Start of Block

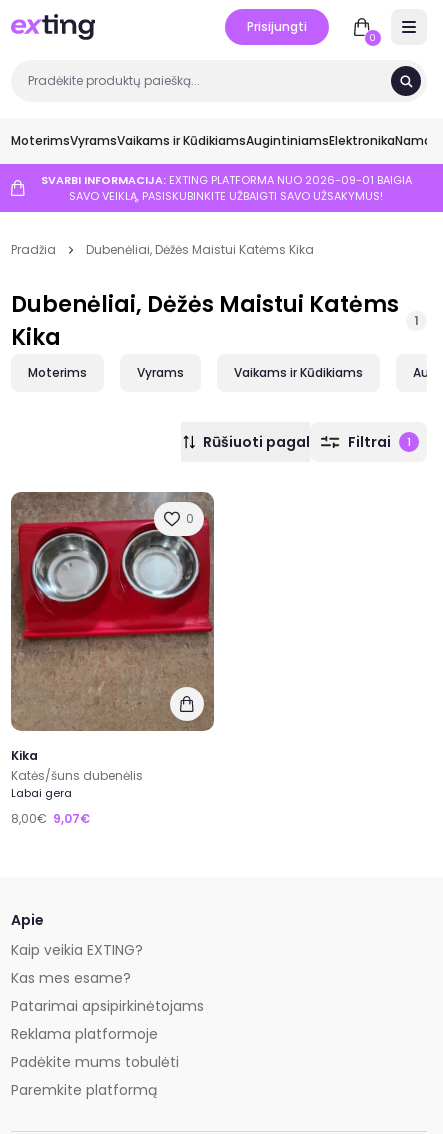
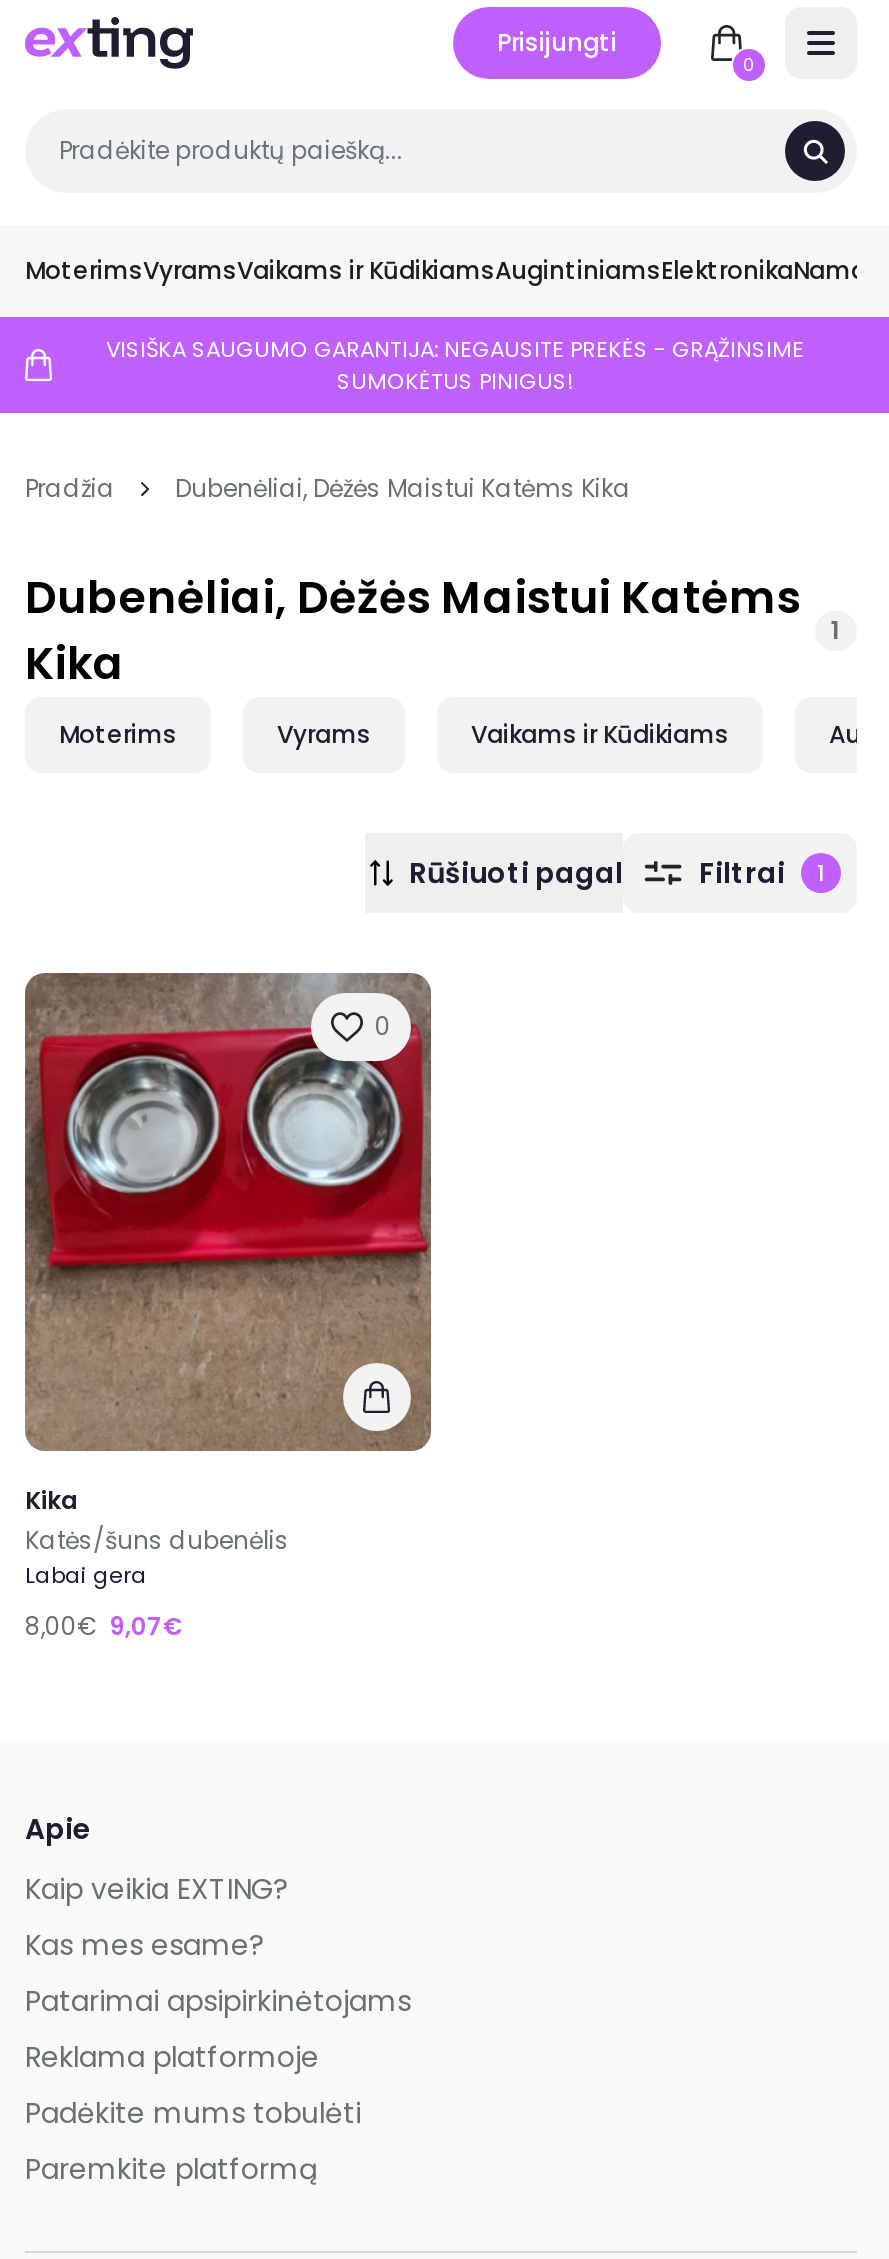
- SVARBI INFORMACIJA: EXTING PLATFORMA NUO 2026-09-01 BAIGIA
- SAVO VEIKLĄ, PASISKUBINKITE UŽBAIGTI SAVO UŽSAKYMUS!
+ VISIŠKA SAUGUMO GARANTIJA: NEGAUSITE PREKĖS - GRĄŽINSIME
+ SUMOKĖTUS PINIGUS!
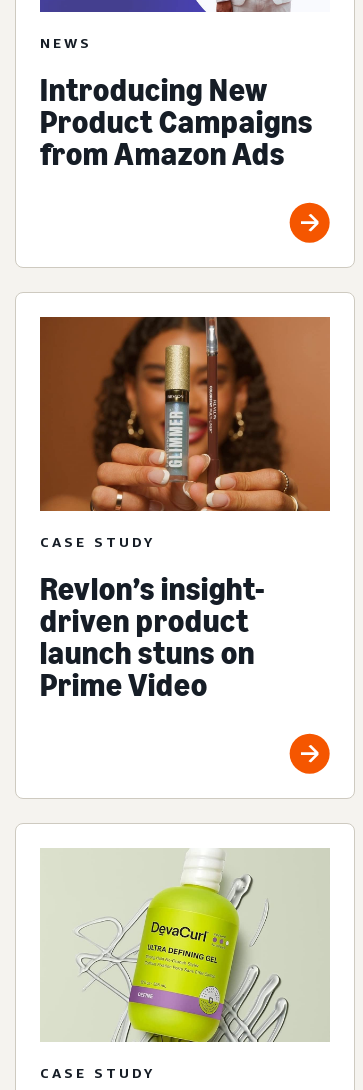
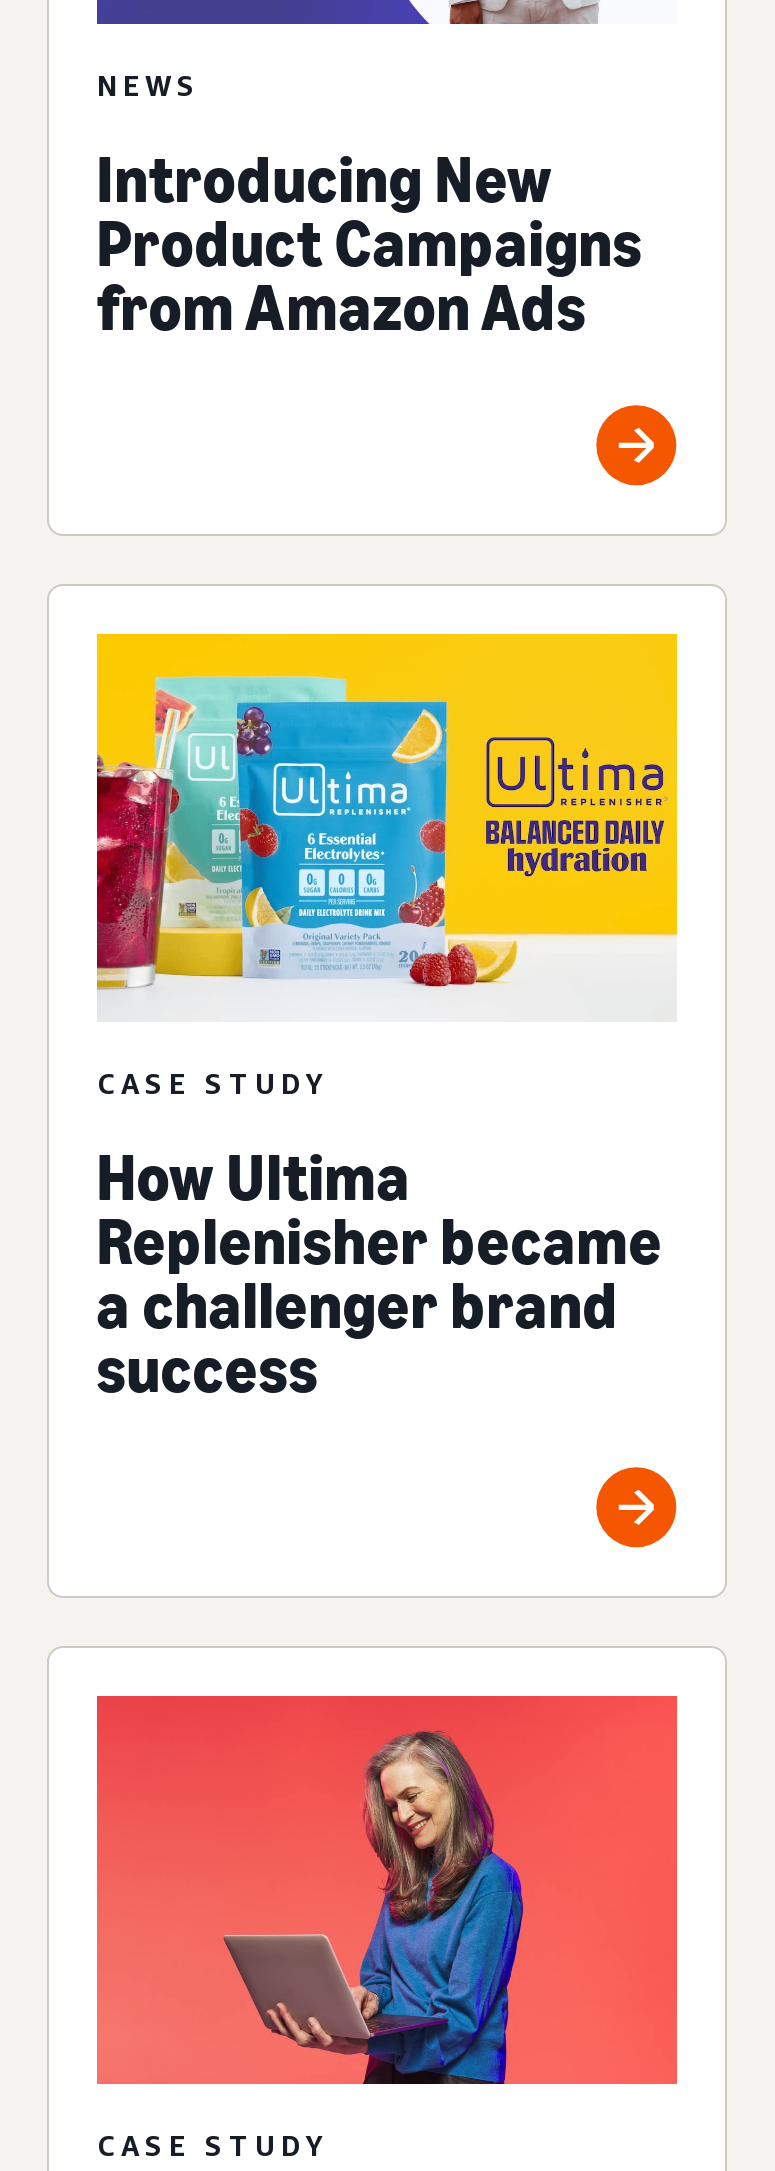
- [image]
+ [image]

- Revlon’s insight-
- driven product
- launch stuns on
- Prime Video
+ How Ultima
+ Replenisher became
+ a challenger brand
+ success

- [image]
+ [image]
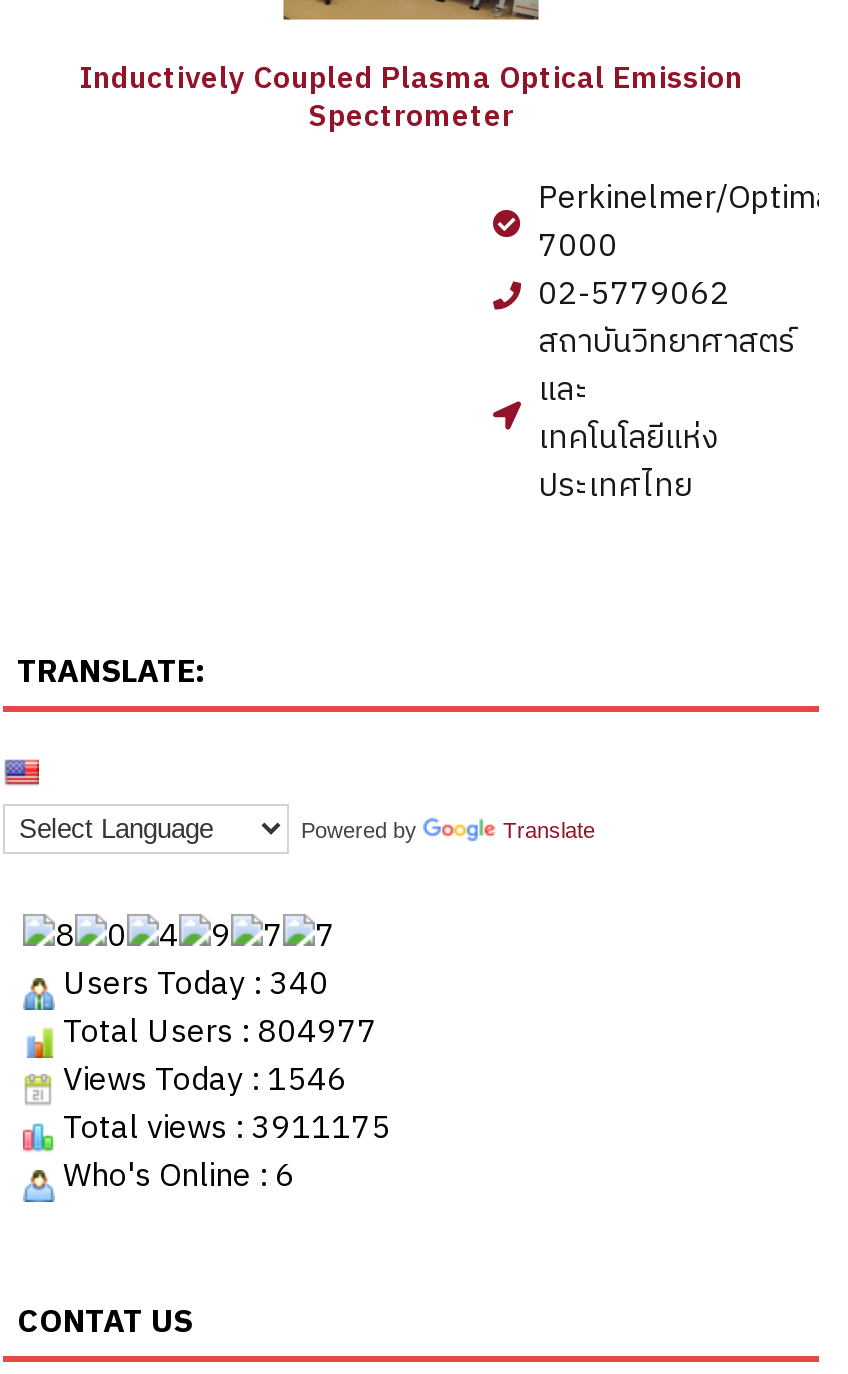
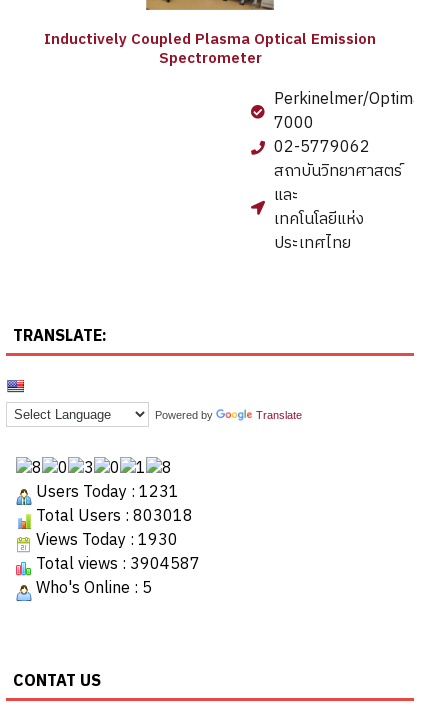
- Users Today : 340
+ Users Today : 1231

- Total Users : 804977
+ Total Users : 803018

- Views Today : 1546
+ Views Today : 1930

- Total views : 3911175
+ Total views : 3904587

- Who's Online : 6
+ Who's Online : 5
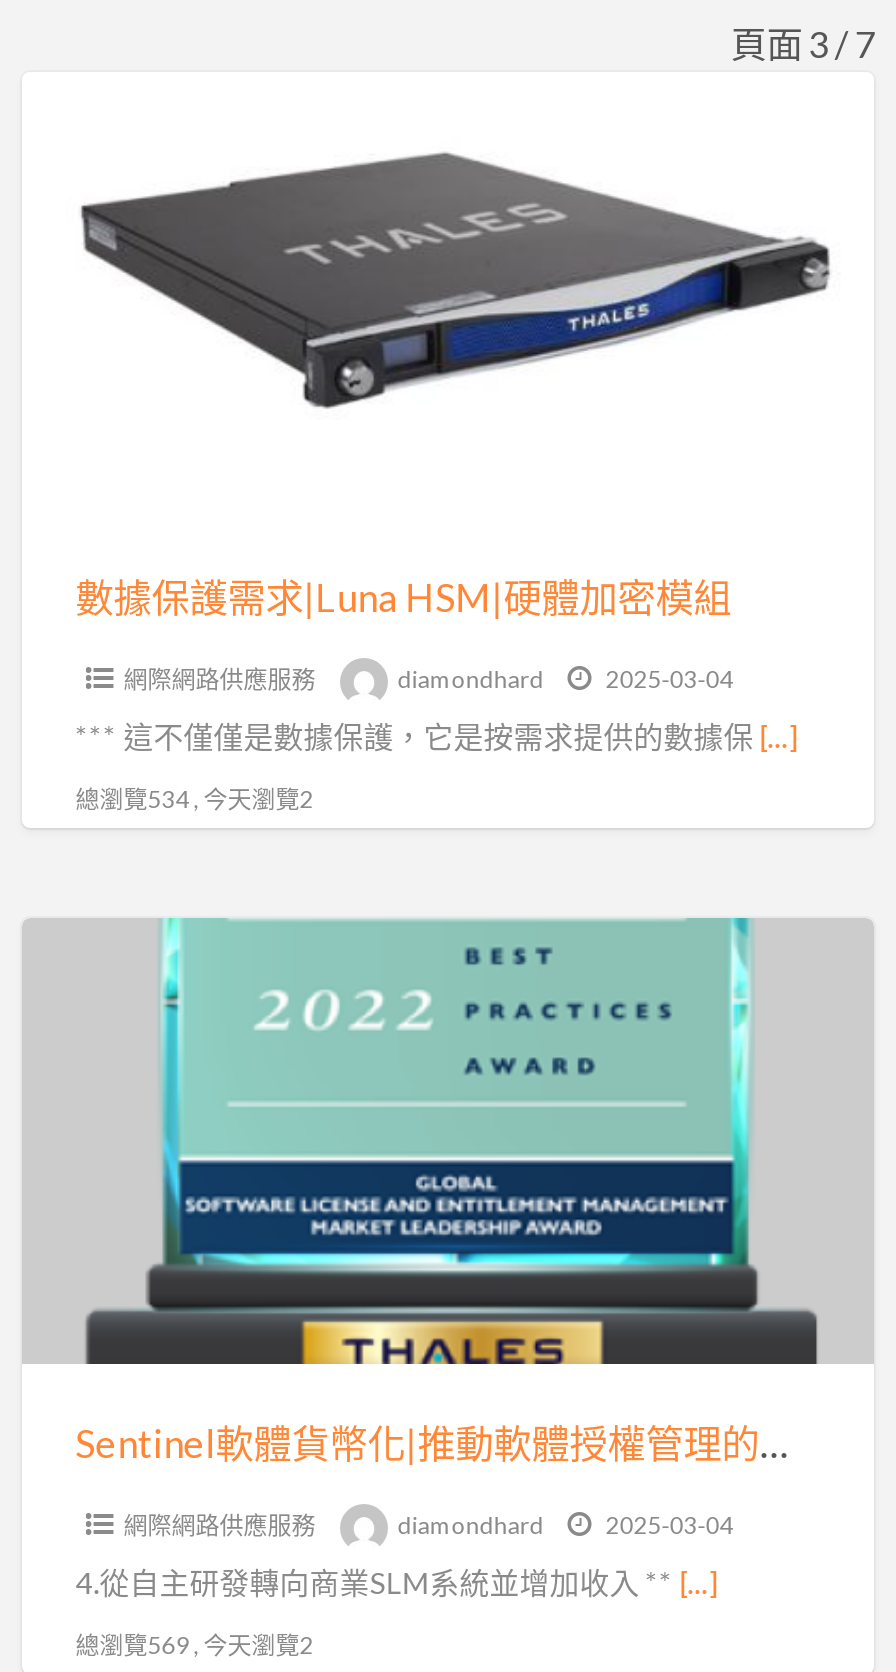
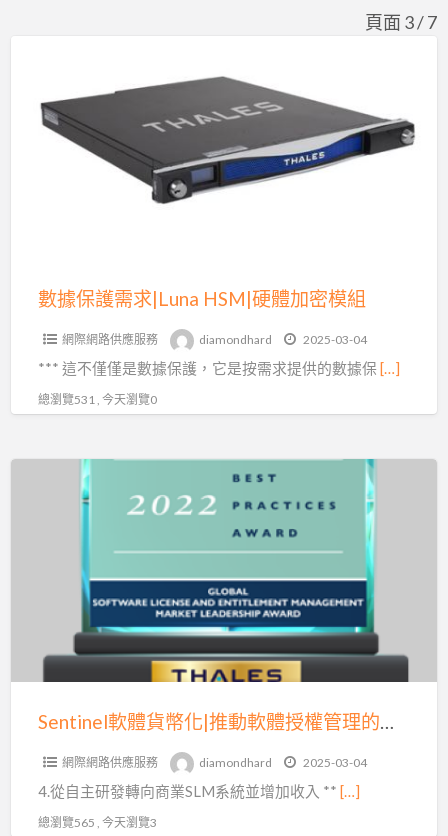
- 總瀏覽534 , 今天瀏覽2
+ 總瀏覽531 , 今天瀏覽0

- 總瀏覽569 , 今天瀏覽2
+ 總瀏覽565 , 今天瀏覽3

End of Block

# WORK REQUEST:
Please copy exactly the lines from the one containing "Today : 1930" through the last line of the records, both ends included, and leave out any pictures.

# ANSWER TO THE PROBLEM:
+ Views Today : 1930

- Total views : 3911175
+ Total views : 3904587

- Who's Online : 6
+ Who's Online : 5
- 總瀏覽534 , 今天瀏覽2
+ 總瀏覽531 , 今天瀏覽0

- 總瀏覽569 , 今天瀏覽2
+ 總瀏覽565 , 今天瀏覽3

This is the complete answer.